March and April marks the end and start of the school year in Japan, and is one of the busiest times for teachers and students alike.
The end of March means the end of the school year when students need to be tested and graded with everything culminating in the graduation of the oldest students. This is usually all over in the third week of March, and although most Japanese teachers do not take their well earned break, it can be a chance for native teachers to have a week or so off. Perhaps enjoy some hanami?
Everything starts all over again in the first week of April with the start of the academic year - new students, new classes, new timetable, and even before the classes start come the numerous ceremonies associated with the end and start of the school year.
So let’s take a closer look at the ceremonies you will be expected to attend as a full time teacher:
*卒業式, sotsugyoshiki, Graduation Ceremony
These are held at all levels of school in Japan, even at kindergarten. High ranking members of staff make speeches, along with graduating and existing students. It is usual for the school song to be sung, and it is not uncommon to hear the Japanese national anthem. Teachers are expected to wear a suit at the minimum, and depending on the school rules they could be very strict about what colour or type of suit you wear.

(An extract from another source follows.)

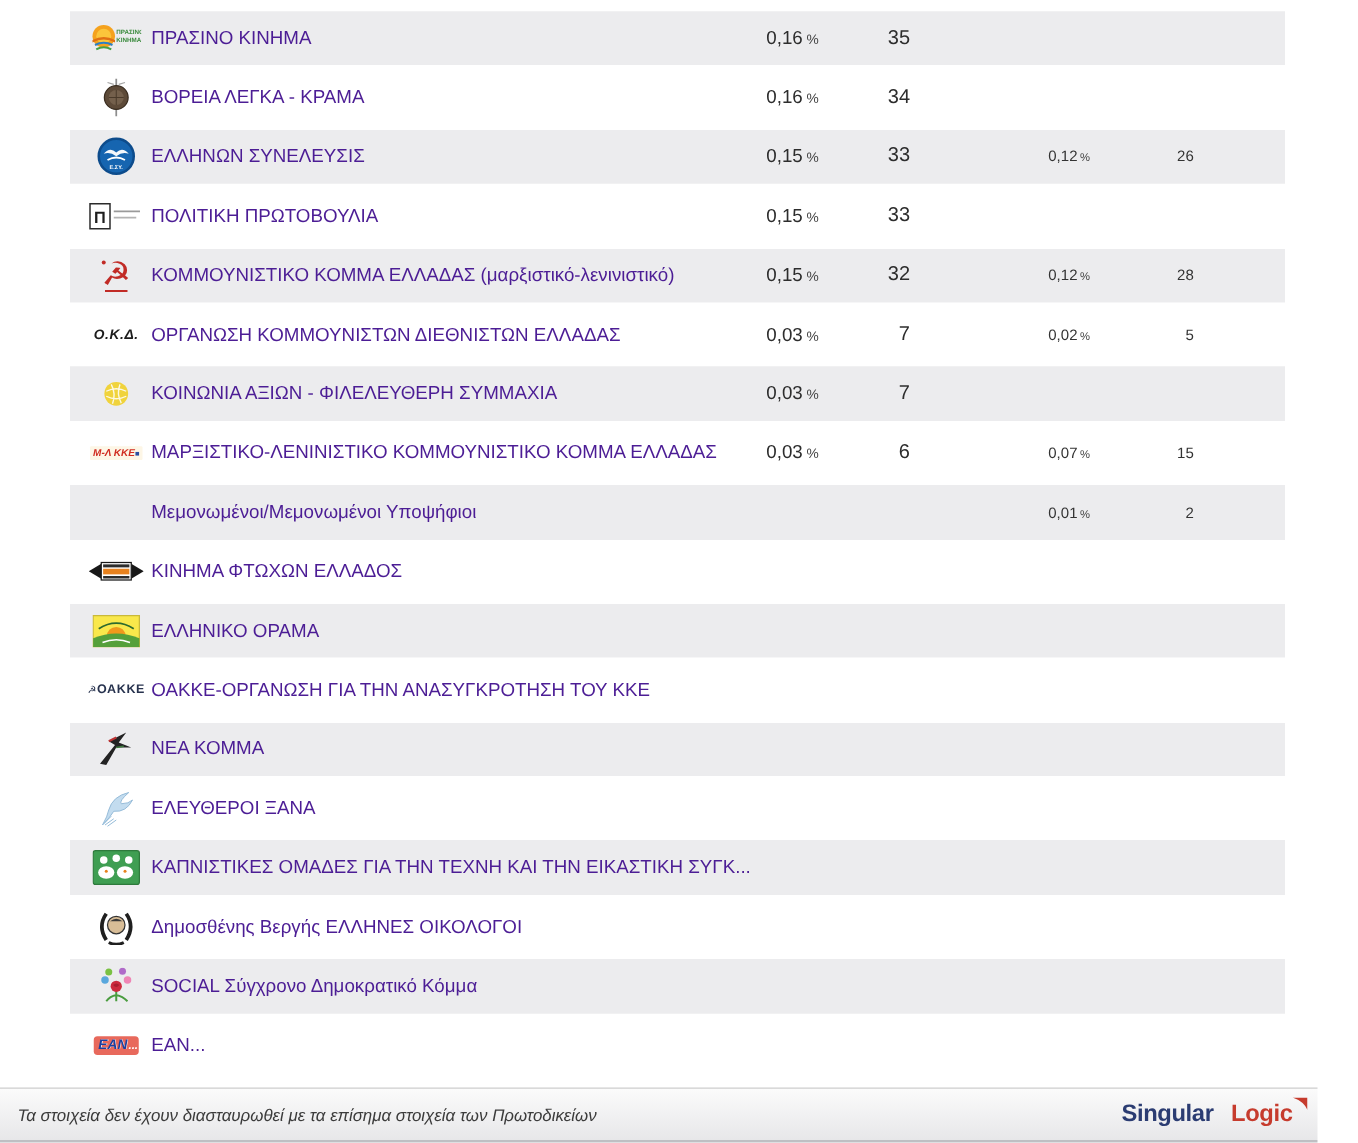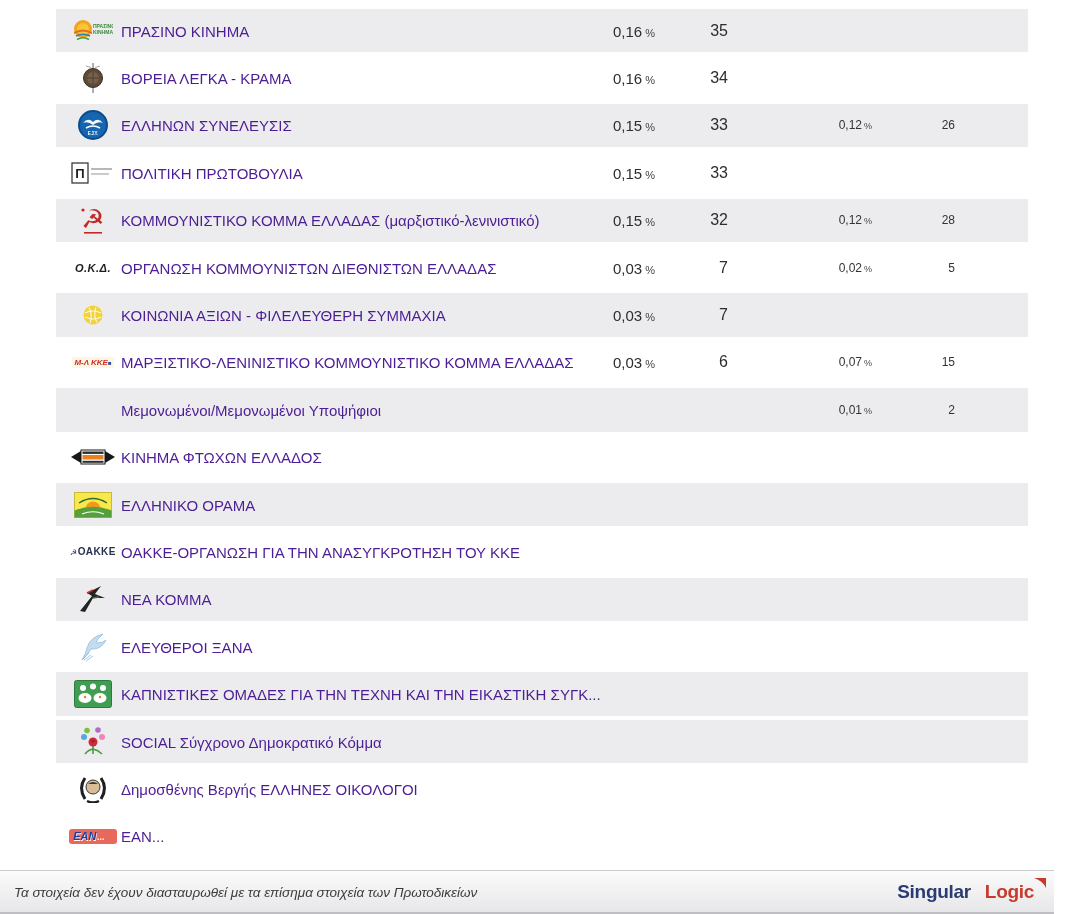"SOCIAL Σύγχρονο Δημοκρατικό Κόμμα" div.row { order: before "Δημοσθένης Βεργής ΕΛΛΗΝΕΣ ΟΙΚΟΛΟΓΟΙ" -> after "Δημοσθένης Βεργής ΕΛΛΗΝΕΣ ΟΙΚΟΛΟΓΟΙ" }
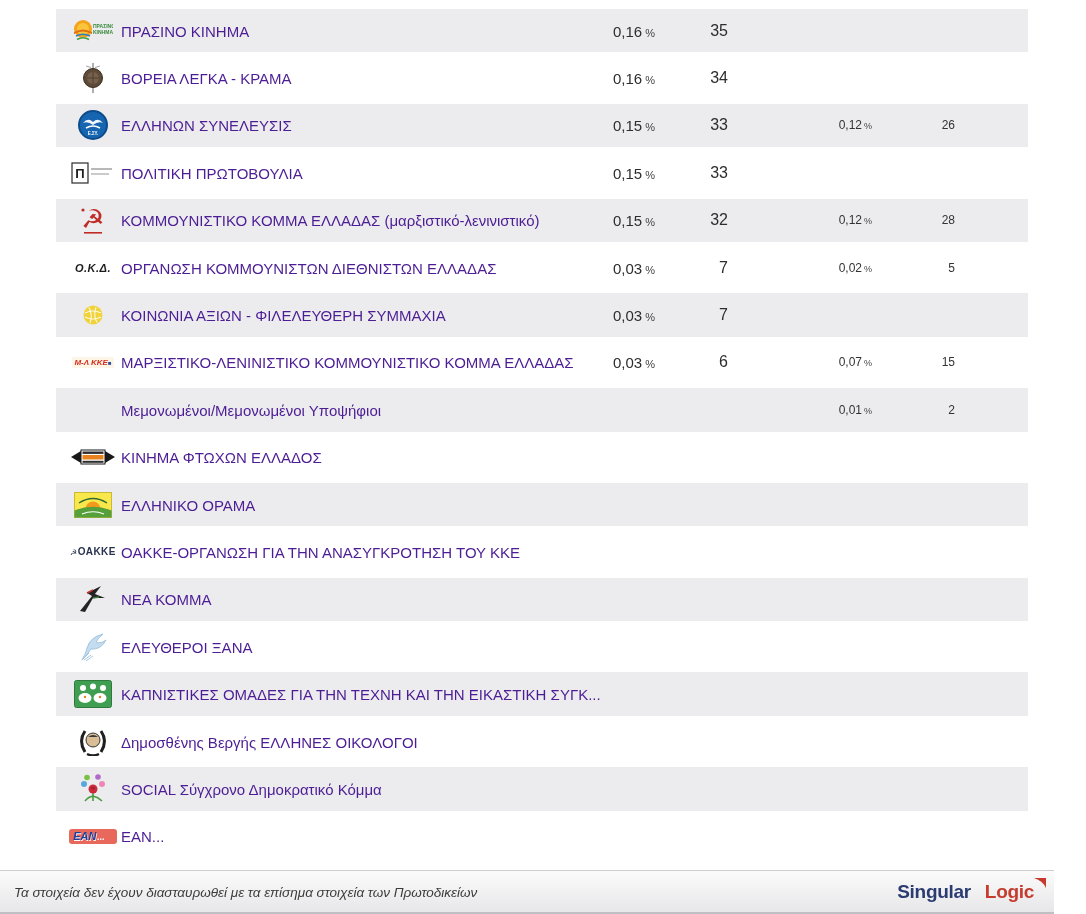"EAN..." .ean-box { padding: 1px 12px 2px 4px -> 1px 1px 2px 4px }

*修了式, shuryoshiki, Closing Ceremony
The closing ceremony is held after graduation and is a chance for the remaining students to get together before the end of school. The principal of the school usually makes a speech, the school song is sung, and the school year is declared officially over.
*始業式, shigyoshiki, Opening Ceremony
The opening ceremony is the first meeting of all the school after the spring break and usually involves much the same as the closing ceremony. The principal will make a speech and outline plans and themes for the year, along with notable events to look forward to.
*入学式, nyugakushiki, Entrance Ceremony
The entrance ceremony is an official welcome to the school to the new students, the school song will be sung and speeches made about the beliefs and doctrines of the school. Students are usually told what is expected of them in the new academic year.
If you are a full time teacher in an elementary, junior or senior high school, attendance of these various ceremonies is expected. Formal dress is a necessity and it is often a good idea to ask your school exactly what the dress requirements are as well as the details of your role on the actual day. You may be expected to participate or contribute to the proceedings so it pays to be prepared.
Every school has a different way of conducting ceremonies and expectations from their teachers both Japanese and native. It is never a bad thing to be over prepared and attend functions even when not strictly necessary. This affirms your role in the school and shows that you are an active, enthusiastic member of staff.
Wishing you all the best for the new academic year!